The union accuses MnSCU of ignoring Governor Tim Pawlenty, whose spokesman said in July-after MnSCU Chancellor James McCormick got a $40,000 bonus-that “a bonus during these economic times is unwise and out of sync.” AFSCME also accuses MnSCU of ignoring Pawlenty's announcement from his 2009 State of the State address: “I'm proposing we freeze all state government wages for the next two years.”
AFSCME said that state employees accepted a wage freeze in exchange for fewer layoffs. But instead, it said that MnSCU is giving bonuses to top executives and eliminating 41 positions from the chancellor's office, including nine union members who are expected to receive layoff notices Tuesday. AFSCME said it anticipates that MnSCU may eliminate 500 or more additional positions later this year.
“Trustees are passing out bonuses with one hand, pink slips and tuition hikes with the other hand,” Karen Foreman, an AFSCME member who works at Minnesota State University, Mankato, said in an AFSCME news release. “We need to put a stop to that.”

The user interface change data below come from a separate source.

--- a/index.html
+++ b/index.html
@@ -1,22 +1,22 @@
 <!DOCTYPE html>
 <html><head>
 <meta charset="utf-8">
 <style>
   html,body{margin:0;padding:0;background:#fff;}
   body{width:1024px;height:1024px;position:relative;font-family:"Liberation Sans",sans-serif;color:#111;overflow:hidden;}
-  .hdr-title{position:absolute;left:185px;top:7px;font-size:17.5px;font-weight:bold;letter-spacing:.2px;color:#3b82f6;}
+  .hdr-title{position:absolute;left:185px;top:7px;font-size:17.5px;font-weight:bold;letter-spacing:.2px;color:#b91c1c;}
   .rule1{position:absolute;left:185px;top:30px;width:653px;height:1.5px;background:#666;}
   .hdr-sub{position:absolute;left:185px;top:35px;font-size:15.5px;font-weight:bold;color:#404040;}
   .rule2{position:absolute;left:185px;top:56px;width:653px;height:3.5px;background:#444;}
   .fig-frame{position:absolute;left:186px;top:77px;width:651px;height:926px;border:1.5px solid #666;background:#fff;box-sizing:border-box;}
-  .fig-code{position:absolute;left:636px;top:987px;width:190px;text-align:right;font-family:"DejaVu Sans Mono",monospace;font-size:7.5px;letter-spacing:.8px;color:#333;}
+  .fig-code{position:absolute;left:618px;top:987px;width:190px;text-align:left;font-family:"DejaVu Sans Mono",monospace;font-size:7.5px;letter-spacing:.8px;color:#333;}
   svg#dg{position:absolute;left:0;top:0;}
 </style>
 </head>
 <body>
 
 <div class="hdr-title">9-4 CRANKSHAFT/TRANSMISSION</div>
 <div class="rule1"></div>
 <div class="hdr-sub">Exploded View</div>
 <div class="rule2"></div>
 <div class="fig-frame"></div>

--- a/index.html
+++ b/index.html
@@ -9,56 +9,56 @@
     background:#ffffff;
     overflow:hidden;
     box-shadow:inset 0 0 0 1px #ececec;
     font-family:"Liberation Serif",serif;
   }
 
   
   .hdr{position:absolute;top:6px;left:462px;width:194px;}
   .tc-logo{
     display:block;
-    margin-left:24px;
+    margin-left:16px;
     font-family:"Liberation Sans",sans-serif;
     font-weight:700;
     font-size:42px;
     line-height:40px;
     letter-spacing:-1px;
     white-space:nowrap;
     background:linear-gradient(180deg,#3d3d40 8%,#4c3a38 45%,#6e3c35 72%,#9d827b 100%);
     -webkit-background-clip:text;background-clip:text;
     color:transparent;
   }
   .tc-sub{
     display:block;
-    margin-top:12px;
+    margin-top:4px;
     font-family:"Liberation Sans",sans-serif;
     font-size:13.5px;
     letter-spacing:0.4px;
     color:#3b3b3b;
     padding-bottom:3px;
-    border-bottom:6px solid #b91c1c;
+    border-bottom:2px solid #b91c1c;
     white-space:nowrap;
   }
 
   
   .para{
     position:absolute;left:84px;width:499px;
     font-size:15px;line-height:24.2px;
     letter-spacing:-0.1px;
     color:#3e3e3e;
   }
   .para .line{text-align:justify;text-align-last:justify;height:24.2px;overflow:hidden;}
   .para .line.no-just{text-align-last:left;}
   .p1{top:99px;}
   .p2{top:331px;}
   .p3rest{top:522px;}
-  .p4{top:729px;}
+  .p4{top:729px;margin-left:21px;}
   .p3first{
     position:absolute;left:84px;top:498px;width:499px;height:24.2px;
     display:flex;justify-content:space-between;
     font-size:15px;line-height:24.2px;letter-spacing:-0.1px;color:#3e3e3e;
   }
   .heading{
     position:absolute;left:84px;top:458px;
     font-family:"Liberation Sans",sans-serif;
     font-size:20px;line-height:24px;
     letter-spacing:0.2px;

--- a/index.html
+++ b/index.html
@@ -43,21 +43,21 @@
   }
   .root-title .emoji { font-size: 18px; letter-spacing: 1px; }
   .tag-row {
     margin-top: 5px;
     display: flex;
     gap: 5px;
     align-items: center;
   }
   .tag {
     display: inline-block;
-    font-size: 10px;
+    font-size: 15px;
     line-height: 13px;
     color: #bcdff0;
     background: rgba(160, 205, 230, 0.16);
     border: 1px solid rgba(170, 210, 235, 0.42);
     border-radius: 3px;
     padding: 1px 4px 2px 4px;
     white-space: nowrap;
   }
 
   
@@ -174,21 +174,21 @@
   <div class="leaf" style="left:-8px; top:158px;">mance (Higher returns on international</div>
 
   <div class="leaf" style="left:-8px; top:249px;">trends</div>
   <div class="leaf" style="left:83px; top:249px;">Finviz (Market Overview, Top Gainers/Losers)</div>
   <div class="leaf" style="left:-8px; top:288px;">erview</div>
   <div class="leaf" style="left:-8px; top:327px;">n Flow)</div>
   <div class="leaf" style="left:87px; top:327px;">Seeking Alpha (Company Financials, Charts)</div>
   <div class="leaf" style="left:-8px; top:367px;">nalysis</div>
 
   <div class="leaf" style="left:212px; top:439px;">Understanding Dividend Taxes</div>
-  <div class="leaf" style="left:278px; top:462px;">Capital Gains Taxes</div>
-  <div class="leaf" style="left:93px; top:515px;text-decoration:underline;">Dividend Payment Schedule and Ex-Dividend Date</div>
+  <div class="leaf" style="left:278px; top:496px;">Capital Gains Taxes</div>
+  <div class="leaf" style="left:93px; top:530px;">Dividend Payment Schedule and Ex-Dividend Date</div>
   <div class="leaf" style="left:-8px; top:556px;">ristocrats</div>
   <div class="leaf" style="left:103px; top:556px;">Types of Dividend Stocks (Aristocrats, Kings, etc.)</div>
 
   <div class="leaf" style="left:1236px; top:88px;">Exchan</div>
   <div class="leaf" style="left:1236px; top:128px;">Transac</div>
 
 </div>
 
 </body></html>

According to MnSCU, McCormick conducted performance evaluations for the presidents and vice chancellors, who together helped the system achieve specific goals this year, including:
- Achieving 76 percent of the increase needed to meet its 2014 goal to retain students from traditionally underrepresented groups-including students of color, first-generation college students, and low-income students
- Enrolling an additional 13,000 students in science, technology, engineering, and math courses-representing a 12 percent increase since 2008
- Increasing the number of students enrolled in science, technology, engineering, and math courses to 128,000-surpassing a goal to have 114,477 students enrolled by June 30, 2011
- Increasing enrollment in online courses by 61 percent since fiscal-year 2008-and staying on track to reach a 2015 goal of having 25 percent of the system's full-year-equivalent enrollment in online courses.
“The board of trustees . . . remains committed to performance incentives because they provide greater accountability by the system's top leaders, and they support the board's general philosophy of basing compensation on achievements,” Thiss said in a statement. “This approach helps ensure taxpayers receive a good return on their investment.”
The MnSCU system comprises 32 state universities and community and technical colleges in Minnesota. It serves about 260,000 students each year in credit-based courses and another 164,000 in non-credit courses.